[Start of Attachment]

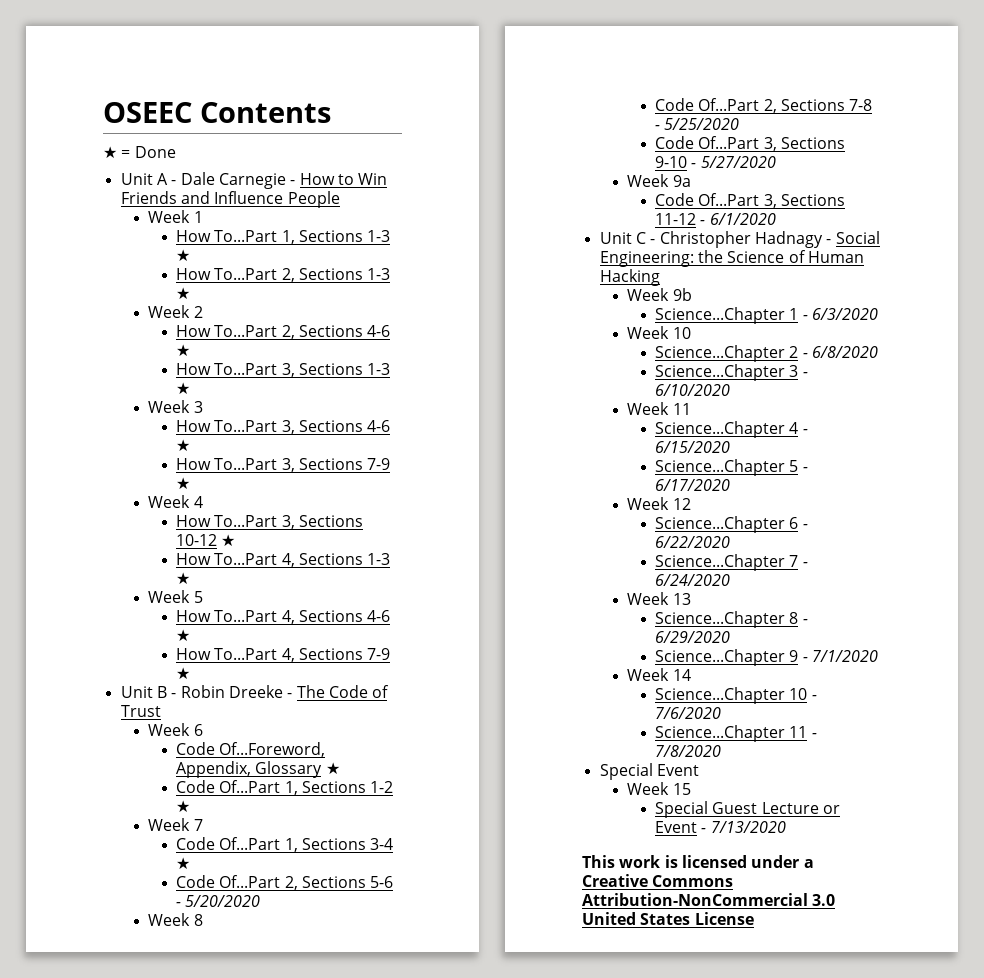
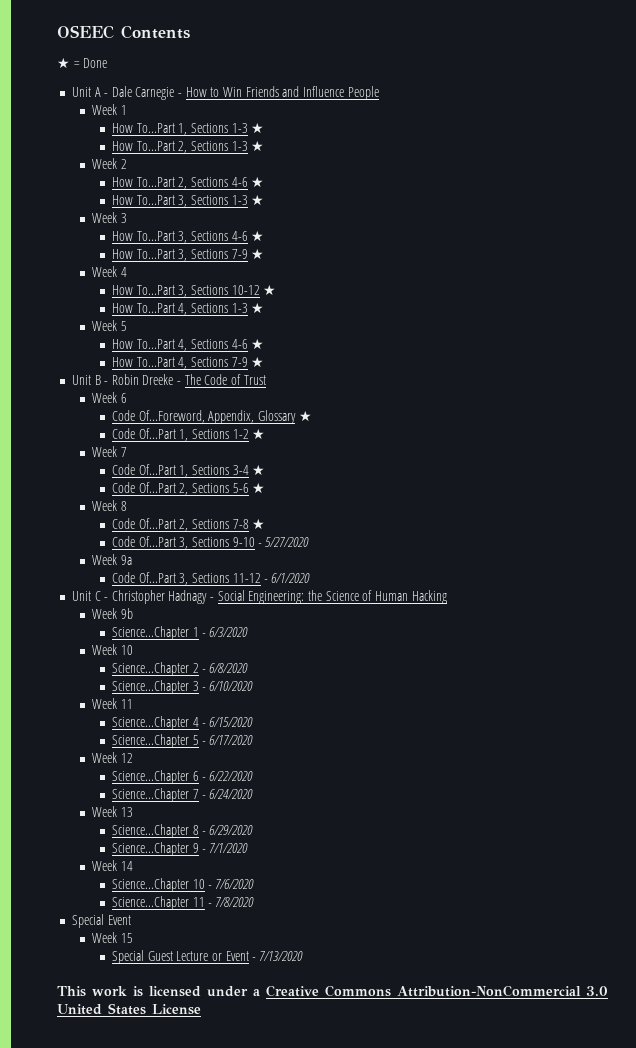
[176,895,261,907] - 5/20/2020 -> [252,482,266,494] ★
[655,118,740,130] - 5/25/2020 -> [252,518,266,530] ★

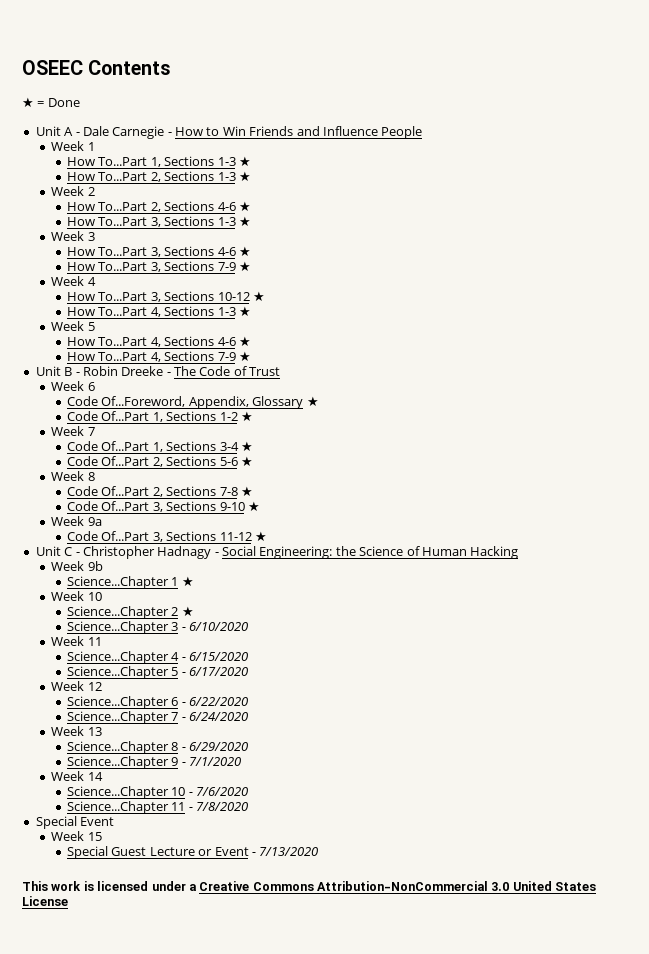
[258,537,309,547] - 5/27/2020 -> [247,501,260,512] ★
[264,573,310,583] - 6/1/2020 -> [254,531,267,542] ★
[202,627,249,637] - 6/3/2020 -> [181,576,194,587] ★
[202,663,249,673] - 6/8/2020 -> [181,606,194,617] ★

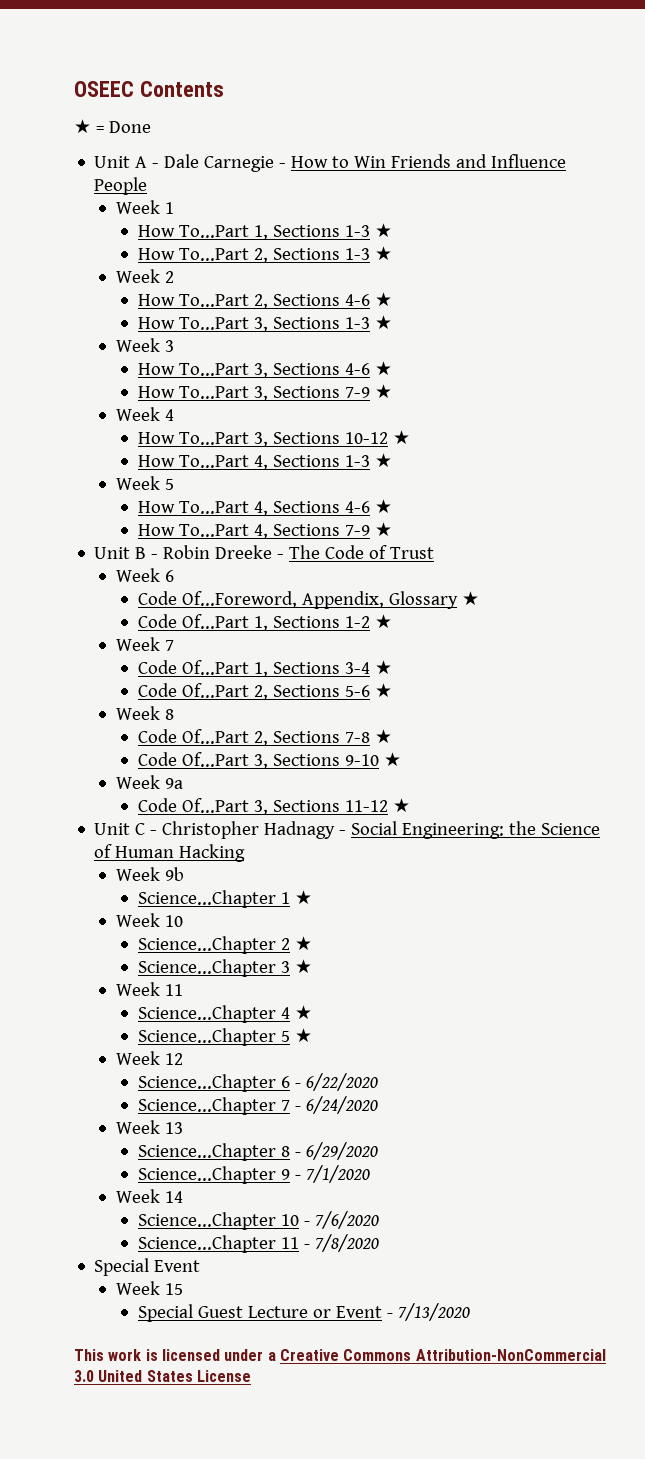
[181,622,249,631] - 6/10/2020 -> [294,959,312,974] ★
[181,652,249,661] - 6/15/2020 -> [294,1005,312,1020] ★
[181,667,249,676] - 6/17/2020 -> [294,1028,312,1043] ★

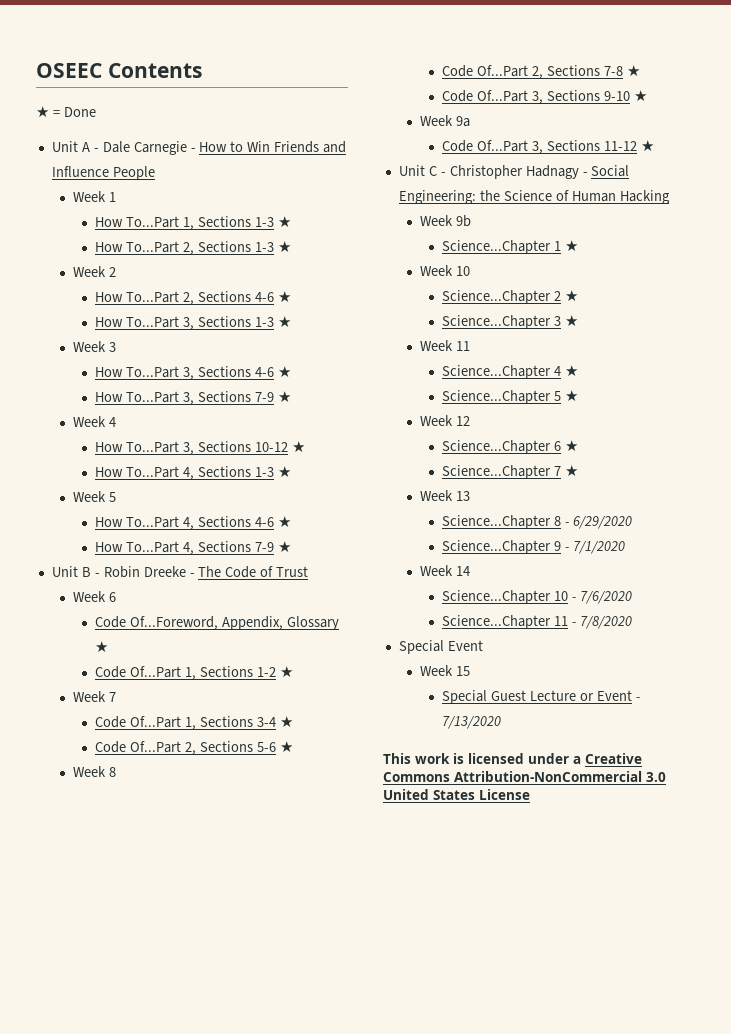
[294,1073,378,1091] - 6/22/2020 -> [564,440,578,452] ★
[294,1096,378,1114] - 6/24/2020 -> [564,465,578,477] ★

[End of Attachment]

WORK TO BE COMPLETED: Output the full material exactly as given, without its pictures.

RESPONSE TO THE TASK:
[176,895,261,907] - 5/20/2020 -> [252,482,266,494] ★
[655,118,740,130] - 5/25/2020 -> [252,518,266,530] ★

[258,537,309,547] - 5/27/2020 -> [247,501,260,512] ★
[264,573,310,583] - 6/1/2020 -> [254,531,267,542] ★
[202,627,249,637] - 6/3/2020 -> [181,576,194,587] ★
[202,663,249,673] - 6/8/2020 -> [181,606,194,617] ★

[181,622,249,631] - 6/10/2020 -> [294,959,312,974] ★
[181,652,249,661] - 6/15/2020 -> [294,1005,312,1020] ★
[181,667,249,676] - 6/17/2020 -> [294,1028,312,1043] ★

[294,1073,378,1091] - 6/22/2020 -> [564,440,578,452] ★
[294,1096,378,1114] - 6/24/2020 -> [564,465,578,477] ★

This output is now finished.